- What the task requires: Please retype every entry as written, and keep the pictures out.

- Stored records:
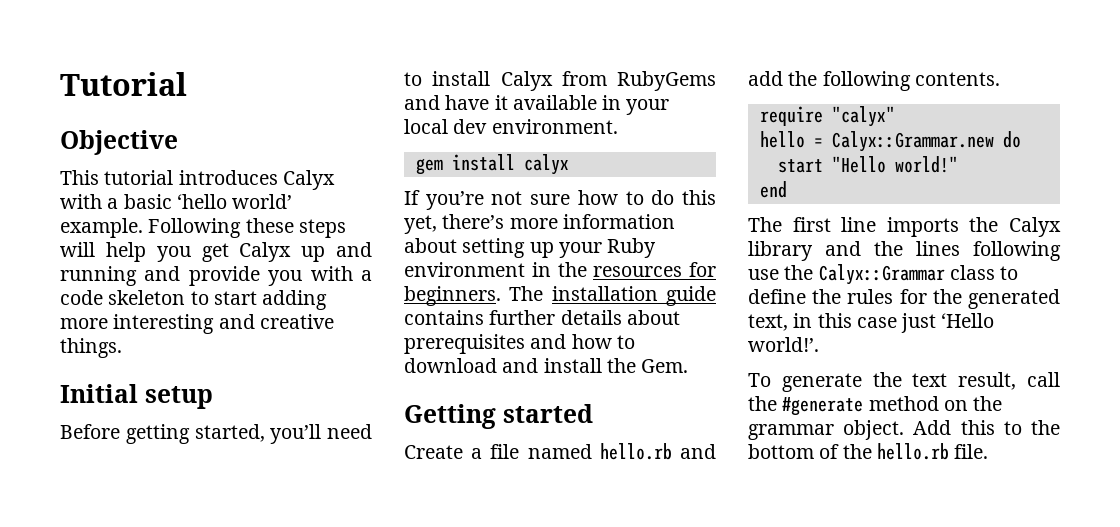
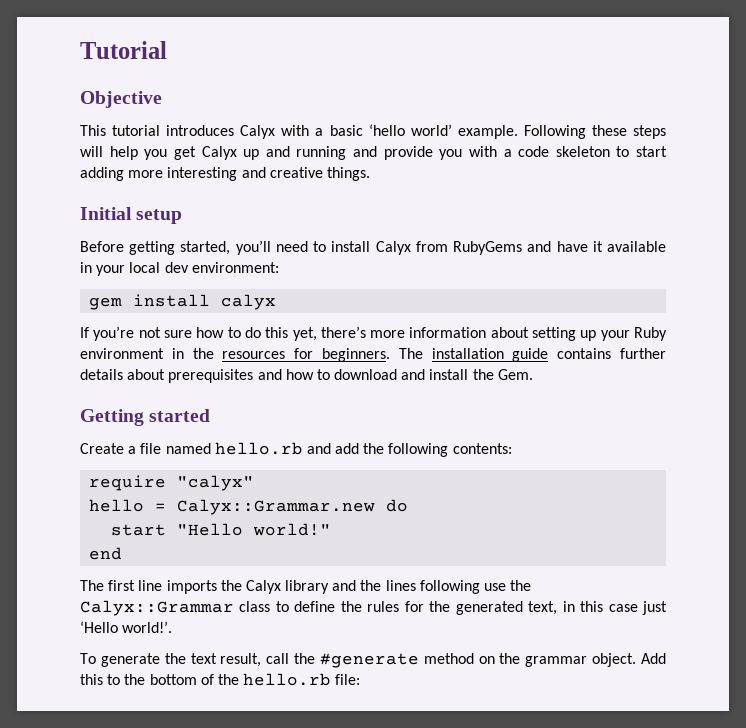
[491,119,618,134] environment. -> [191,262,279,273] environment:
[914,72,1000,86] contents. -> [452,443,512,454] contents:
[954,444,989,459] file. -> [335,674,361,685] file:

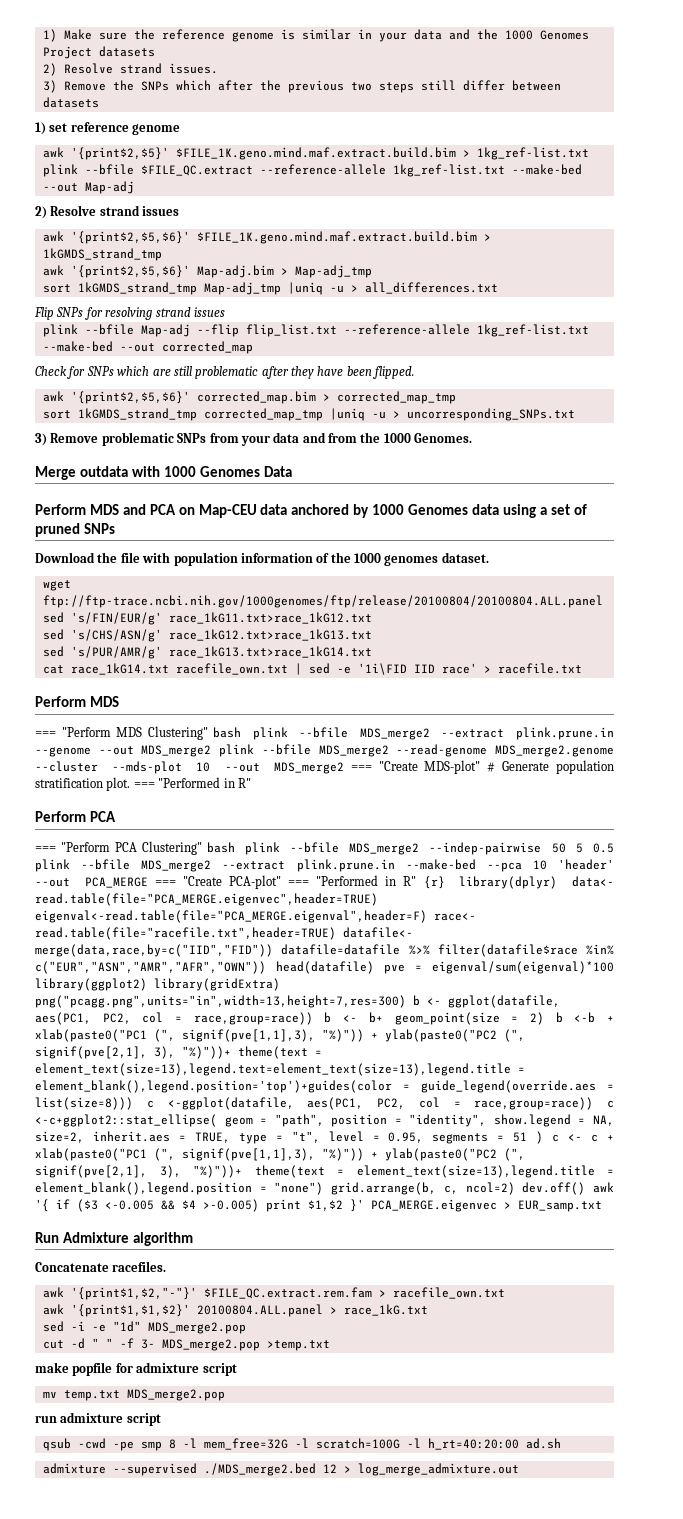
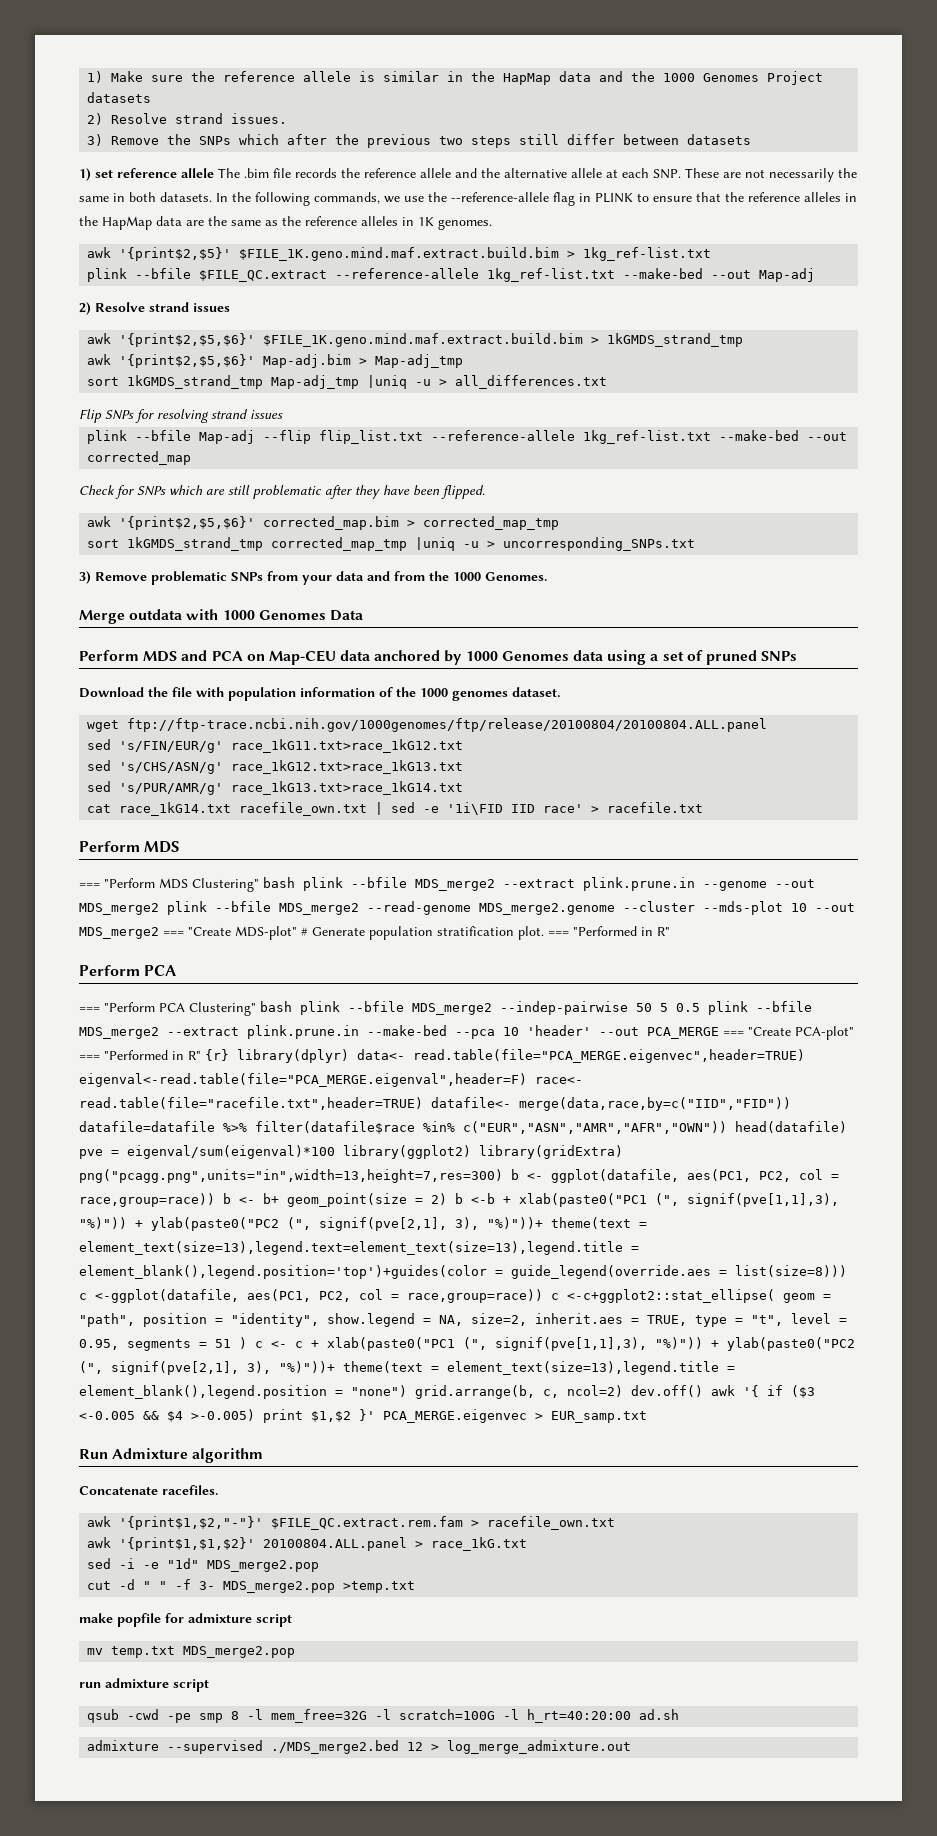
[231,32,274,42] genome -> [303,71,352,82] allele
[378,32,407,42] your -> [471,71,552,85] the HapMap
[132,124,181,135] genome -> [181,168,857,182] [79,192,857,206] [79,216,492,230] allele The .bim file records the reference allele and the alternative allele at each SNP. These are not necessarily the same in both datasets. In the following commands, we use the --reference-allele flag in PLINK to ensure that the reference alleles in the HapMap data are the same as the reference alleles in 1K genomes.

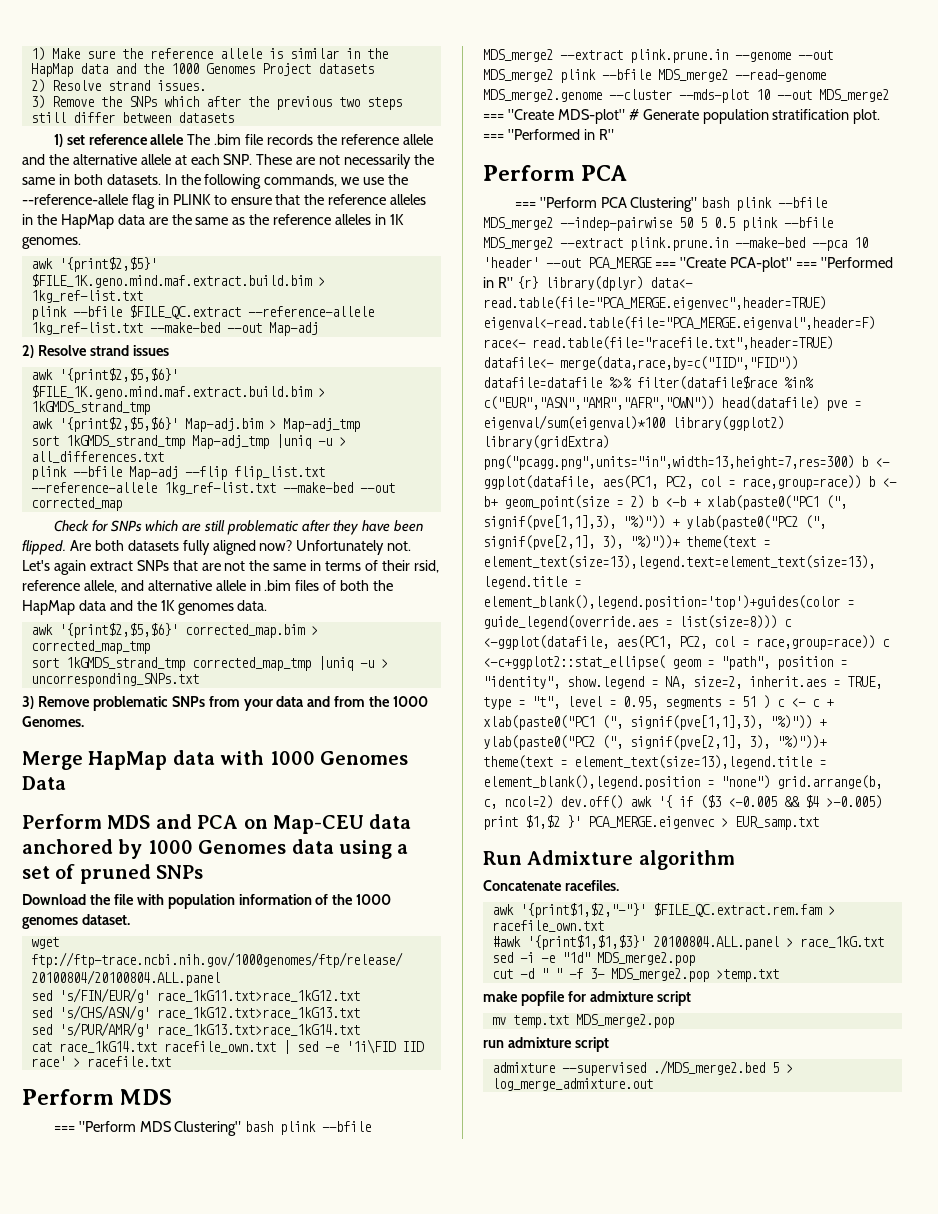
[79,409,283,423] // Flip SNPs for resolving strand issues -> (164, 457) none
(485, 492) none -> [69,540,412,555] [22,560,439,575] [22,580,394,593] [22,600,268,615] Are both datasets fully aligned now? Unfortunately not. Let's again extract SNPs that are not the same in terms of their rsid, reference allele, and alternative allele in .bim files of both the HapMap data and the 1K genomes data.
[129,609,183,620] outdata -> [88,750,215,770] HapMap data
[87,1537,256,1551] awk '{print$1,$1,$2}' -> [491,935,646,950] #awk '{print$1,$1,$3}'
[87,1709,680,1723] // qsub -cwd -pe smp 8 -l mem_free=32G -l scratch=100G -l h_rt=40:20:00 ad.sh -> (609, 1044) none
[407,1742,424,1751] 12 -> [771,1062,779,1073] 5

- Task result:
[491,119,618,134] environment. -> [191,262,279,273] environment:
[914,72,1000,86] contents. -> [452,443,512,454] contents:
[954,444,989,459] file. -> [335,674,361,685] file:

[231,32,274,42] genome -> [303,71,352,82] allele
[378,32,407,42] your -> [471,71,552,85] the HapMap
[132,124,181,135] genome -> [181,168,857,182] [79,192,857,206] [79,216,492,230] allele The .bim file records the reference allele and the alternative allele at each SNP. These are not necessarily the same in both datasets. In the following commands, we use the --reference-allele flag in PLINK to ensure that the reference alleles in the HapMap data are the same as the reference alleles in 1K genomes.

[79,409,283,423] // Flip SNPs for resolving strand issues -> (164, 457) none
(485, 492) none -> [69,540,412,555] [22,560,439,575] [22,580,394,593] [22,600,268,615] Are both datasets fully aligned now? Unfortunately not. Let's again extract SNPs that are not the same in terms of their rsid, reference allele, and alternative allele in .bim files of both the HapMap data and the 1K genomes data.
[129,609,183,620] outdata -> [88,750,215,770] HapMap data
[87,1537,256,1551] awk '{print$1,$1,$2}' -> [491,935,646,950] #awk '{print$1,$1,$3}'
[87,1709,680,1723] // qsub -cwd -pe smp 8 -l mem_free=32G -l scratch=100G -l h_rt=40:20:00 ad.sh -> (609, 1044) none
[407,1742,424,1751] 12 -> [771,1062,779,1073] 5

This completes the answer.